Fissures are painful, chronic ulcers in the anal area. They can excrete blood or interstitial fluid. In Crohn’s disease patients, any ulcer in the anal area can develop into a chronic fissure, which is why unnecessary procedures in the area must be avoided.
In all phases of Crohn’s disease the patient may have various joint symptoms, most often arthralgia (joint pain). Sacroilitis (inflammation of the joints where the lower spine and pelvis connect) and ankylosing spondylitis can show symptoms independent of the phase of the illness. Arthritis (joint inflammation) is usually only present in the active phase of IBD. When joint symptoms appear, the possibility of other rheumatic diseases is ruled out.
Skin and eye ailments are also possible. Erythema nodosum causes purple, tender lumps especially in the legs and arms. Pyoderma gangrenosum is rarer and causes deep ulcers on the skin. Eye ailments include episcleritis (inflammation of the thin layer of tissue covering the white part of the eye) and iritis (inflammation of the colored ring surrounding the pupil).
Other possible co-morbidities are pancreas inflammations and kidney changes. Crohn’s disease patients also have a higher risk of venous thrombosis, pulmonary embolism and pericarditis. A chronic inflammation in the large intestine can increase the risk of colon cancer. This is why it is important to have regular colonoscopies even if the illness causes no symptoms. The most common liver ailment is primary sclerosing cholangitis (PSC), which causes scarring within the bile ducts.

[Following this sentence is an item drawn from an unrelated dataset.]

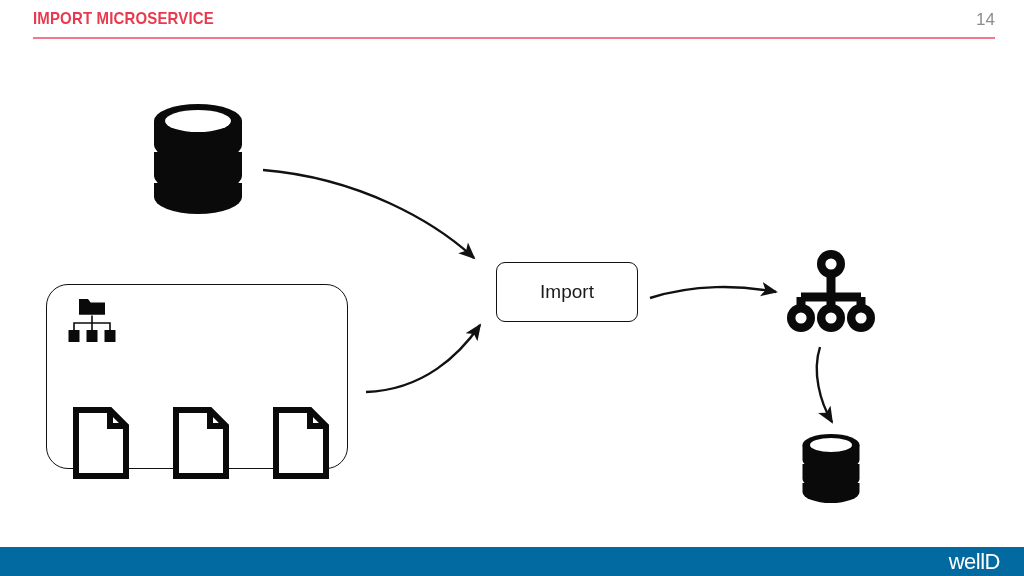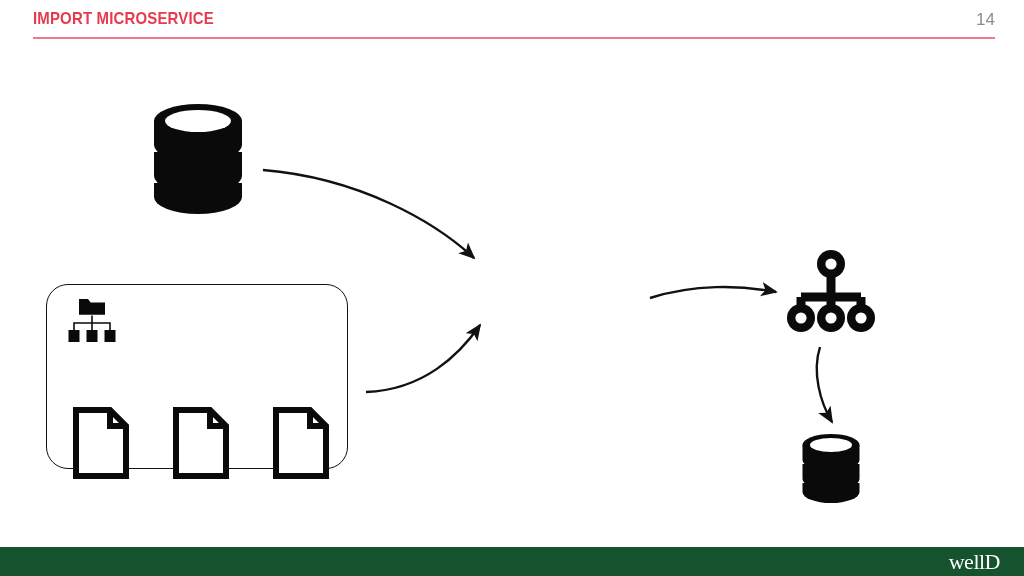"Import" div.node { html: none -> <div> <div> <span>Import</span> </div> </div> }
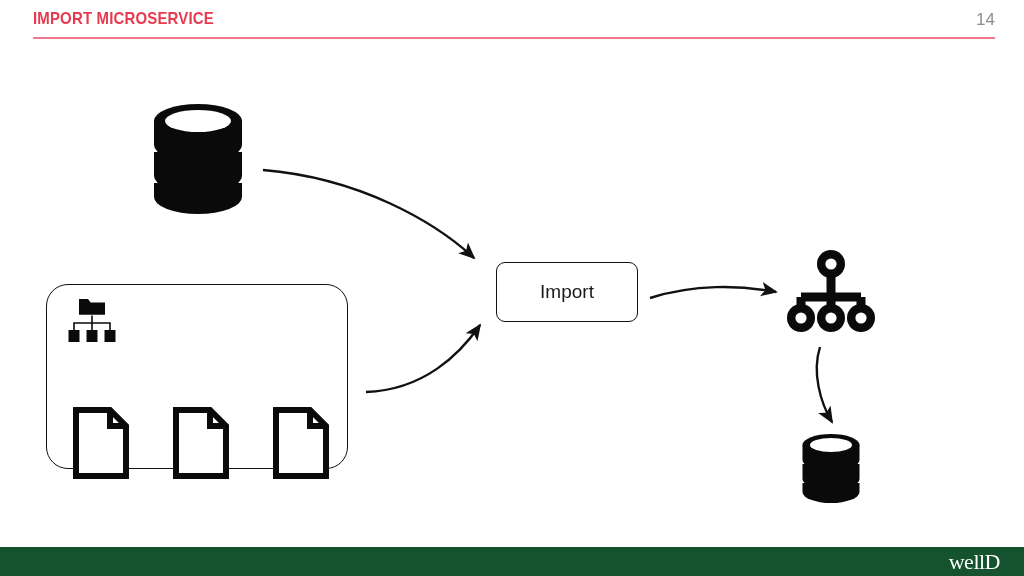"wellD" .slide-footer { background: #14532d -> #0369a1; font-family: Liberation Serif, serif -> none }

Crohn’s disease in or removal of the end of the small intestine often causes diarrhea due to bile acid malabsorption and anemia and nervous symptoms due to vitamin B12 deficiency. Bile acid diarrhea can be managed with medication and vitamin B12 can be given as injections.
Active IBD that causes mucosal bleeding may often lead to iron deficiency anemia. Iron can be taken as tablets or given intravenously.